Source records:
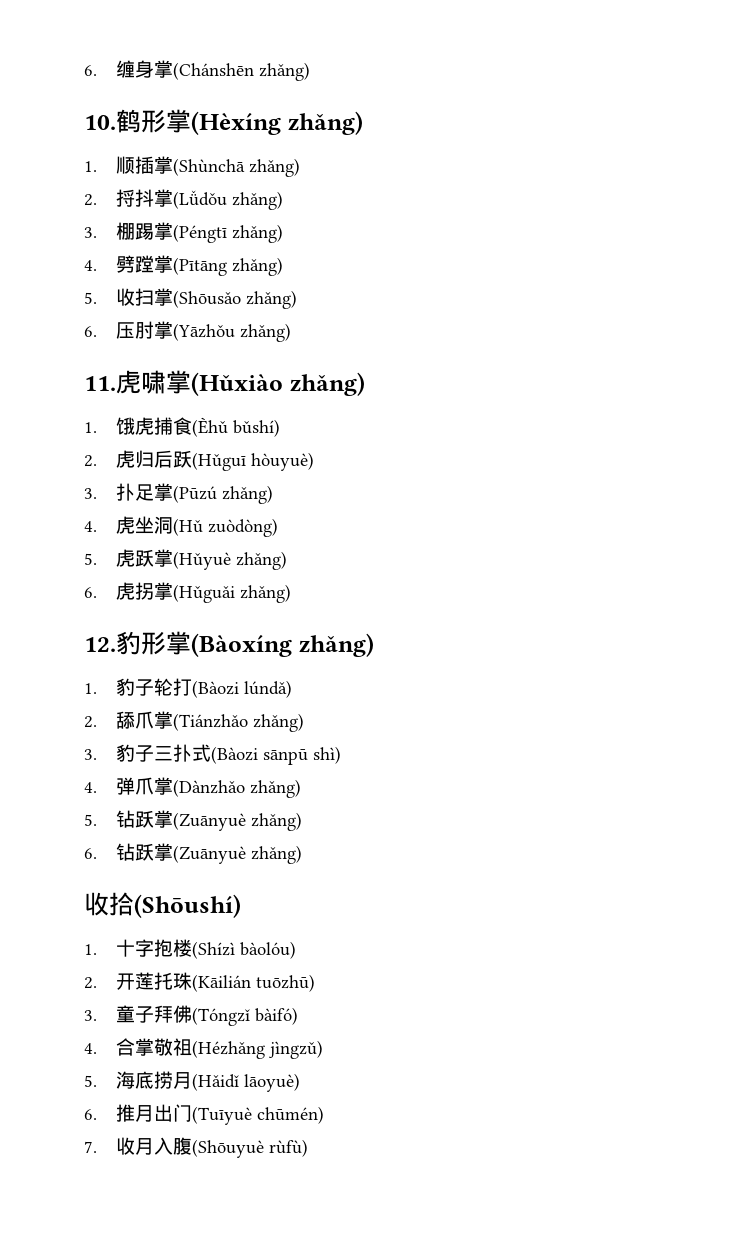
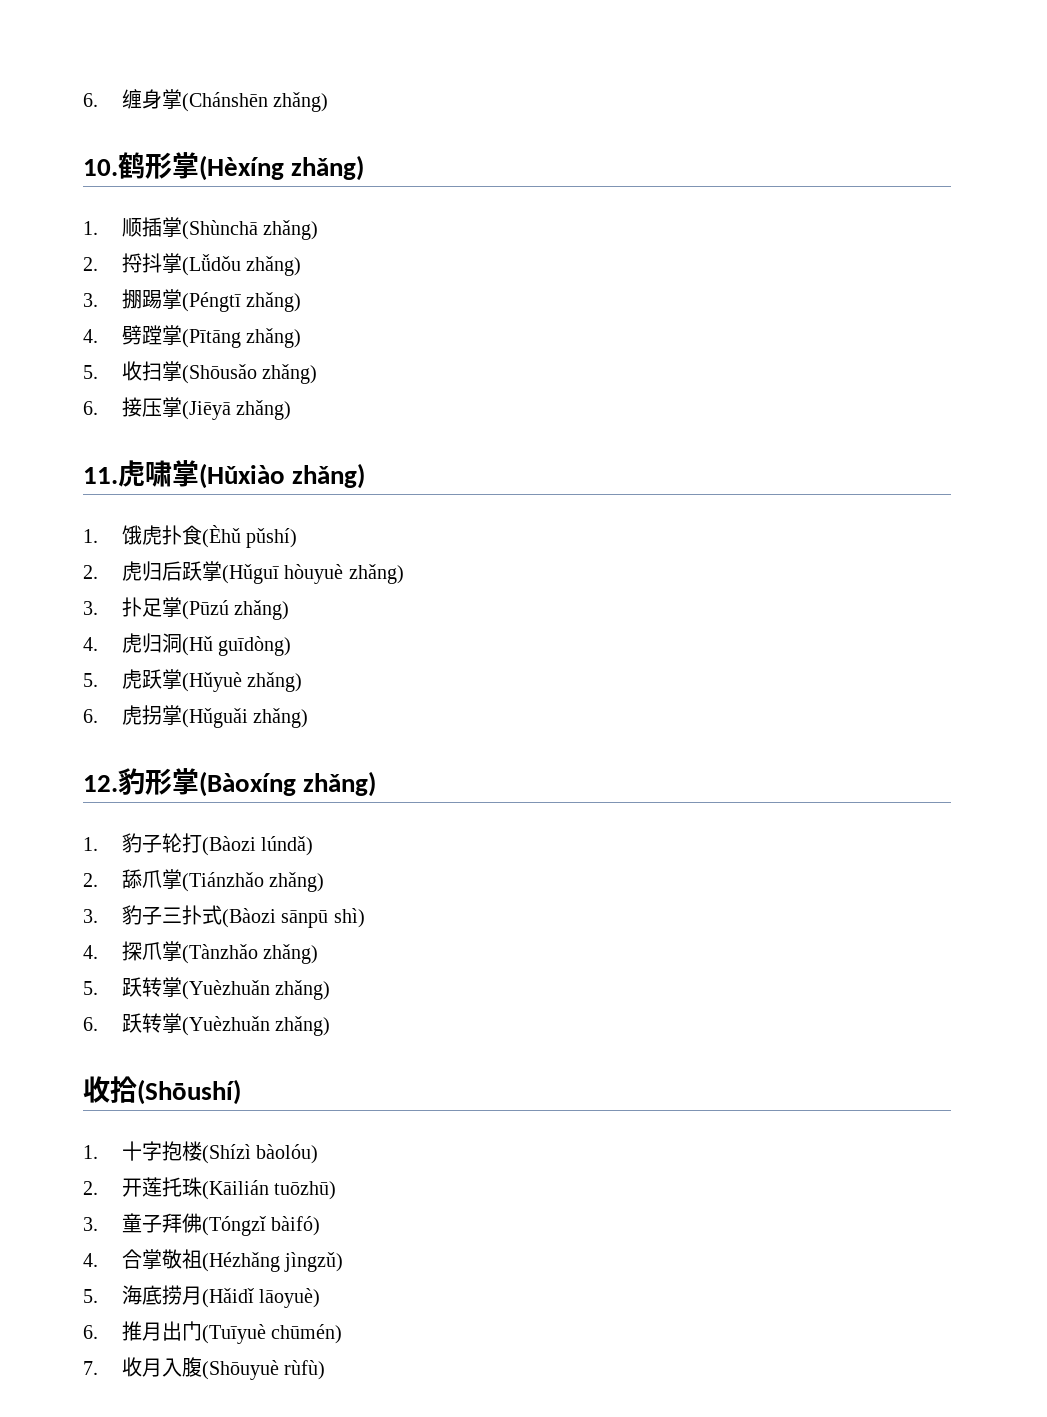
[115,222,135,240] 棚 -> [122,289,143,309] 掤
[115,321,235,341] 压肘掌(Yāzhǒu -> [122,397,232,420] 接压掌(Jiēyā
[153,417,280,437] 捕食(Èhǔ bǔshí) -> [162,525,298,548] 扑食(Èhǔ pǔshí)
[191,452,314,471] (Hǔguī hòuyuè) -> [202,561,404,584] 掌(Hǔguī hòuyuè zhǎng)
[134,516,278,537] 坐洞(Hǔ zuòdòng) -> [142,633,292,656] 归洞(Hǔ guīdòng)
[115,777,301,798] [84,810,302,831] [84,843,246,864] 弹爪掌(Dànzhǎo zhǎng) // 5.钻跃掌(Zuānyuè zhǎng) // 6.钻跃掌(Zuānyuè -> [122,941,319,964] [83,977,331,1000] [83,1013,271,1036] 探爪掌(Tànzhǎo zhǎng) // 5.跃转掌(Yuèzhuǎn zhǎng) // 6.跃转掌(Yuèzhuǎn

# Task statement
In the records above, locate each line with the word "zhǎng". Copy all such lines.

# Task answer
[191,452,314,471] (Hǔguī hòuyuè) -> [202,561,404,584] 掌(Hǔguī hòuyuè zhǎng)
[115,777,301,798] [84,810,302,831] [84,843,246,864] 弹爪掌(Dànzhǎo zhǎng) // 5.钻跃掌(Zuānyuè zhǎng) // 6.钻跃掌(Zuānyuè -> [122,941,319,964] [83,977,331,1000] [83,1013,271,1036] 探爪掌(Tànzhǎo zhǎng) // 5.跃转掌(Yuèzhuǎn zhǎng) // 6.跃转掌(Yuèzhuǎn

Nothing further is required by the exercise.